Lets try to train now… I like to start with small regularization and find learning rate that makes the loss go down. 3e-3 is still too high. Cost explodes…. loss not going down: => Rough range for learning rate we learning rate too low should be cross-validating is loss exploding: somewhere [1e-3 … 1e-5] learning rate too high Fei-Fei Li & Andrej Karpathy Fei-Fei Li & Andrej Karpathy Lecture 6 - Lecture 6 - 21 Jan 2015 21 Jan 2015 23

Cross-validation strategy I like to do coarse -> fine cross-validation in stages First stage : only a few epochs to get rough idea of what params work Second stage : longer running time, finer search … (repeat as necessary) Tip for detecting explosions in the solver: If the cost is ever > 3 * original cost, break out early Fei-Fei Li & Andrej Karpathy Fei-Fei Li & Andrej Karpathy Lecture 6 - Lecture 6 - 21 Jan 2015 21 Jan 2015 24

For example: run coarse search for 5 epochs note it’s best to optimize in log space nice Fei-Fei Li & Andrej Karpathy Fei-Fei Li & Andrej Karpathy Lecture 6 - Lecture 6 - 21 Jan 2015 21 Jan 2015 25

Now run finer search... adjust range 53% - relatively good for a 2-layer neural net with 50 hidden neurons. Fei-Fei Li & Andrej Karpathy Fei-Fei Li & Andrej Karpathy Lecture 6 - Lecture 6 - 21 Jan 2015 21 Jan 2015 26

Now run finer search... adjust range 53% - relatively good for a 2-layer neural net with 50 hidden neurons. But this best cross- validation result is worrying. Why? Fei-Fei Li & Andrej Karpathy Fei-Fei Li & Andrej Karpathy Lecture 6 - Lecture 6 - 21 Jan 2015 21 Jan 2015 27

Normally you can’t afford a huge computational budget for expensive cross-validations. Need to rely more on intuitions and visualizations… Visualizations to play with: - loss function - validation and training accuracy - min,max,std for values and updates , (and monitor their ratio) - first-layer visualization of weights (if working with images) Fei-Fei Li & Andrej Karpathy Fei-Fei Li & Andrej Karpathy Lecture 6 - Lecture 6 - 21 Jan 2015 21 Jan 2015 28

Monitor and visualize the loss curve If this looks too linear: learning rate is low.
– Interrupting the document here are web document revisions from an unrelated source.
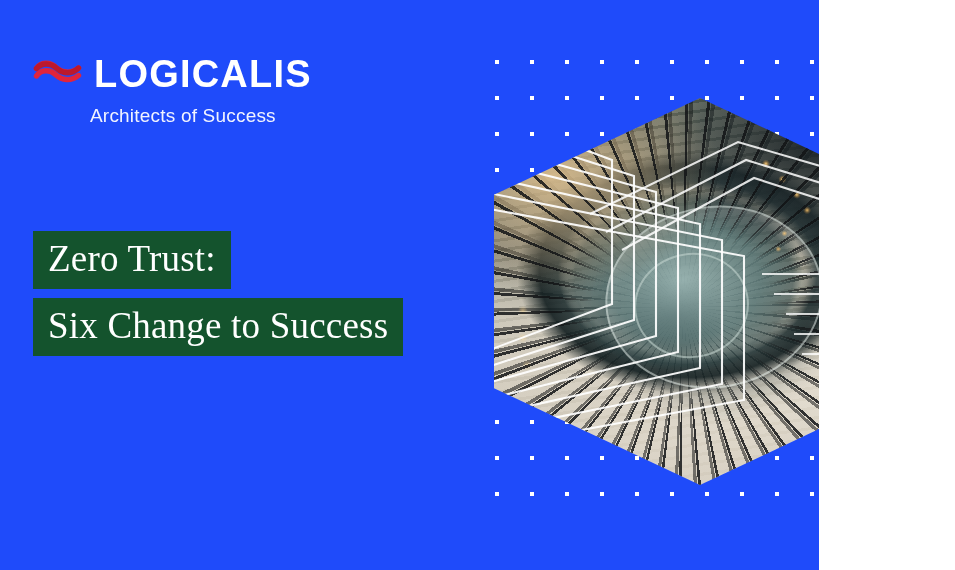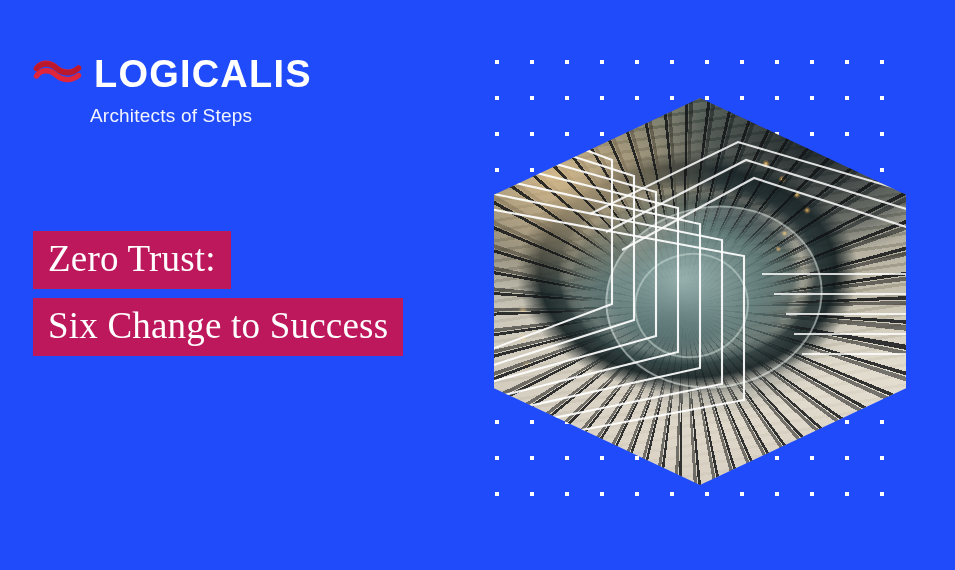"LOGICALIS" #banner { width: 955px -> 819px }
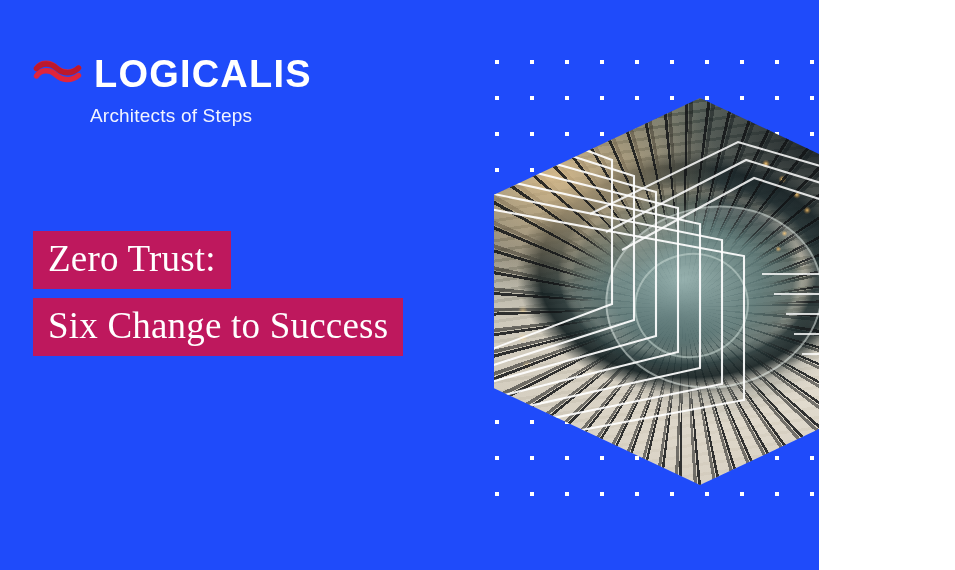"Architects of Steps" div { text: Steps -> Success }
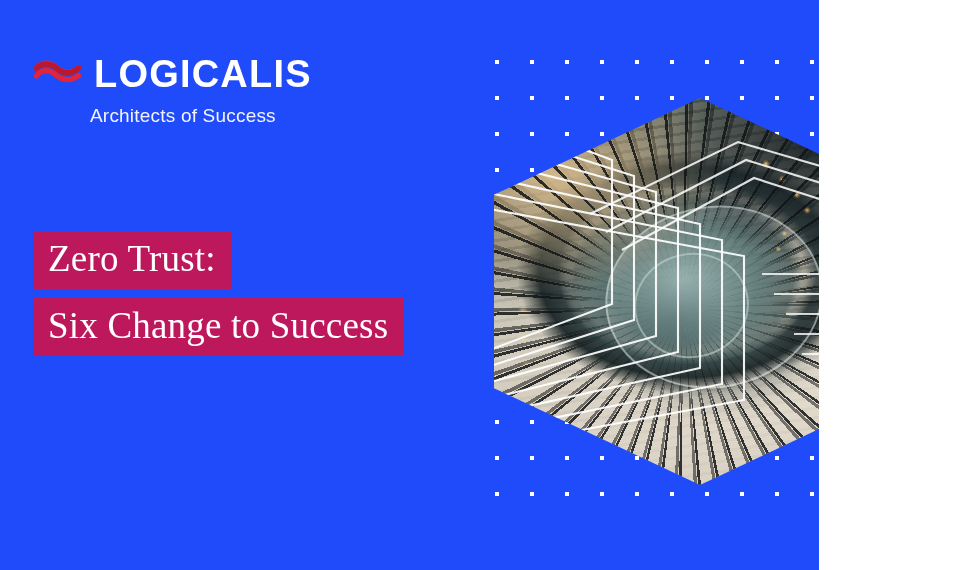"Zero Trust:" .headline-line { background: #be185d -> #14532d }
If it doesn’t decrease much: learning rate might be too high Fei-Fei Li & Andrej Karpathy Fei-Fei Li & Andrej Karpathy Lecture 6 - Lecture 6 - 21 Jan 2015 21 Jan 2015 29

Monitor and visualize the loss curve If this looks too linear: learning rate is low. If it doesn’t decrease much: learning rate might be too high the “width” of the curve is related to the batch size. This one looks too wide (noisy) => might want to increase batch size Fei-Fei Li & Andrej Karpathy Fei-Fei Li & Andrej Karpathy Lecture 6 - Lecture 6 - 21 Jan 2015 21 Jan 2015 30

Monitor and visualize the accuracy: big gap = overfitting => increase regularization strength no gap => increase model capacity Fei-Fei Li & Andrej Karpathy Fei-Fei Li & Andrej Karpathy Lecture 6 - Lecture 6 - 21 Jan 2015 21 Jan 2015 31

Track the ratio of weight updates / weight magnitudes: max mean min ratio between the values and updates: ~ 0.0002 / 0.02 = 0.01 (about okay) want this to be somewhere around 0.01 - 0.001 or so Fei-Fei Li & Andrej Karpathy Fei-Fei Li & Andrej Karpathy Lecture 6 - Lecture 6 - 21 Jan 2015 21 Jan 2015 32

Administrative - A2 is out. It was late 2 days so due date will be - PowerPoint PPT Presentation

Administrative - A2 is out. It was late 2 days so due date will be shifted by ~2 days. - we updated the project page with many pointers to datasets. Fei-Fei Li & Andrej Karpathy Fei-Fei Li & Andrej Karpathy Lecture 6 - Lecture 6 - 21

Potty Training in Potty Training in Potty Training in Potty Training in Four Days Four Days

Administrative - A1 is due Today (midnight). You can use up to 3 late days - A2 will be up this

Final Planting Date/Late Planting Period (LPP) Final Planting Date is Crop/County specific Corn

NRHS Late Starts and Class Sizes April 6, 2016 1 Late Start Key Questions How have late

Commission: Out of touch, out of date, out of pocket April 2017 Commission: Out of touch, out of

No disclosures Scholarship Presentation 2 days Radiation Oncology 2 days Wellness Beyond Cancer

Upstream Graphics: Too Little, Too Late Upstream Graphics: Too Little, Too Late Daniel Vetter,

Late binding Ch 15.3 Highlights - Late binding for variables - Late binding for functions

CS 224d: Assignment #1 Due date: 4/19 11:59 PM PST (You are allowed to use three (3) late days

DAYS OF REMEMBRANCE May 1-8, 2016 DAYS OF REMEMBRANCE Each year, the United States Holocaust

Schedule Date Day Class Title Chapters HW Lab Exam No. Due date Due date 27 Oct Mon

Schedule Date Day Class Title Chapters HW Lab Exam No. Due date Due date 1 Dec Mon

Schedule Date Day Class Title Chapters HW Lab Exam No. Due date Due date 2.4 2.5

Schedule Date Day Class Title Chapters HW Lab Exam No. Due date Due date 2.6 2.8

Schedule Date Day Class Title Chapters HW Lab Exam No. Due date Due date Ohms Law

Schedule Date Day Class Title Chapters HW Lab Exam No. Due date Due date 10 Nov Mon

9.520/6.860: Statistical Learning Theory and Applications Class: Mon., Wed. 1:00 - 2:30 pm,

Case 3:16-md-02741-VC Document 317 Filed 05/22/17 Page 1 of 5 Aimee H. Wagstaff, Esq.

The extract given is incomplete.